Dogmatism and skepticism are not simply opposed. Contemporary expressions of cultural skepticism (e.g. towards vaccines or pandemic regulations) are often entangled with the dogmatic attitudes of those who cling to their right to come into touch with others and the world as they please.
Is it our right to touch and be touched? When is it our ethical imperative to doubt our right to touch or the rightness of our touching?
The pandemic requires each of us to suspend our practices of coming into touch. It also requires us to suspend our certainty towards our freedom to touch. The opportunity to doubt our touch in each instance is also an opportunity to grasp touch itself differently. Touching is not just a private matter but has global consequences.
And yet the international rise of conspiracy theories and science denialism suggests that cultural skepticism is itself a kind of pandemic. One of the dangers of radical skepticism is its tendency to betray itself. The activity of doubting or questioning what is presented as truth, gives birth to a theory, which itself becomes the new dogma that cannot be questioned.

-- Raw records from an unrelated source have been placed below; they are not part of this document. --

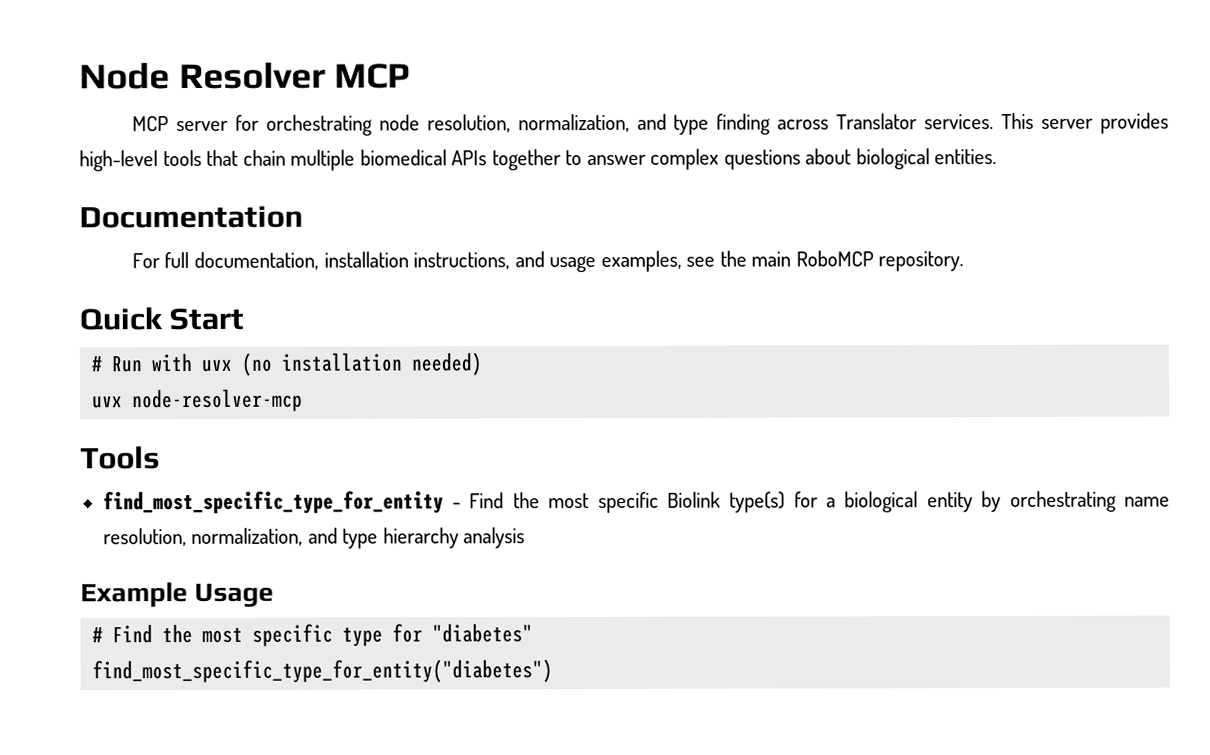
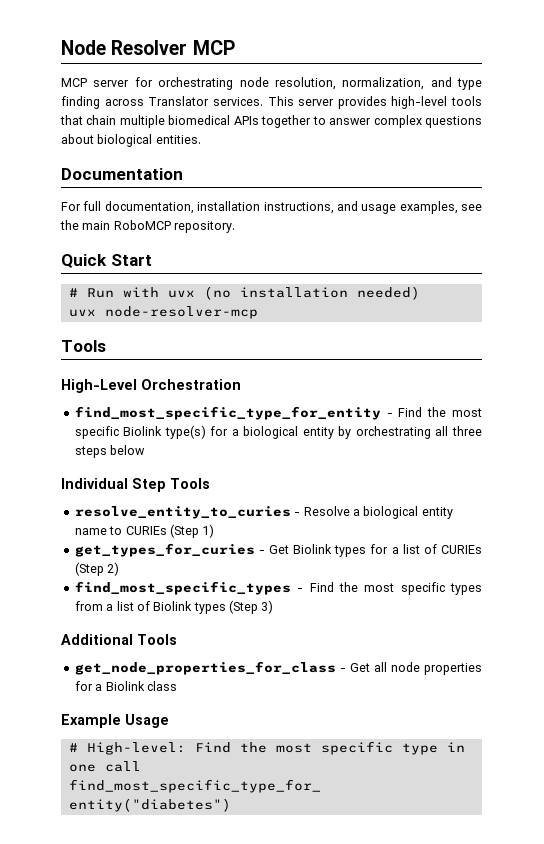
+ High-Level Orchestration
- find_most_specific_type_for_entity - Find the most specific Biolink type(s) for a biological entity by orchestrating name resolution, normalization, and type hierarchy analysis
+ find_most_specific_type_for_entity - Find the most specific Biolink type(s) for a biological entity by orchestrating all three steps below
+ Individual Step Tools
+ resolve_entity_to_curies - Resolve a biological entity name to CURIEs (Step 1)
+ get_types_for_curies - Get Biolink types for a list of CURIEs (Step 2)
+ find_most_specific_types - Find the most specific types from a list of Biolink types (Step 3)
+ Additional Tools
+ get_node_properties_for_class - Get all node properties for a Biolink class
- # Find the most specific type for "diabetes"
+ # High-level: Find the most specific type in one call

Cultural skepticism can be identified as a global crisis. Yet, other expressions of skepticism challenge a dogmatic-skepticism that justifies recklessness and violence. How does haptic skepticism—the suspension of touch—hold open the ethical and political space of questioning?
This roundtable discusses the varieties of cultural dogmatism and skepticism that have emerged during the pandemic. The participants will specifically explore touch as the site of radical certainty and doubt, by analysing pandemic experience through the lens of their recent publication A Touch of Doubt: On Haptic Scepticism, ed. by Rachel Aumiller (Berlin: De Gruyter, 2021, open-access)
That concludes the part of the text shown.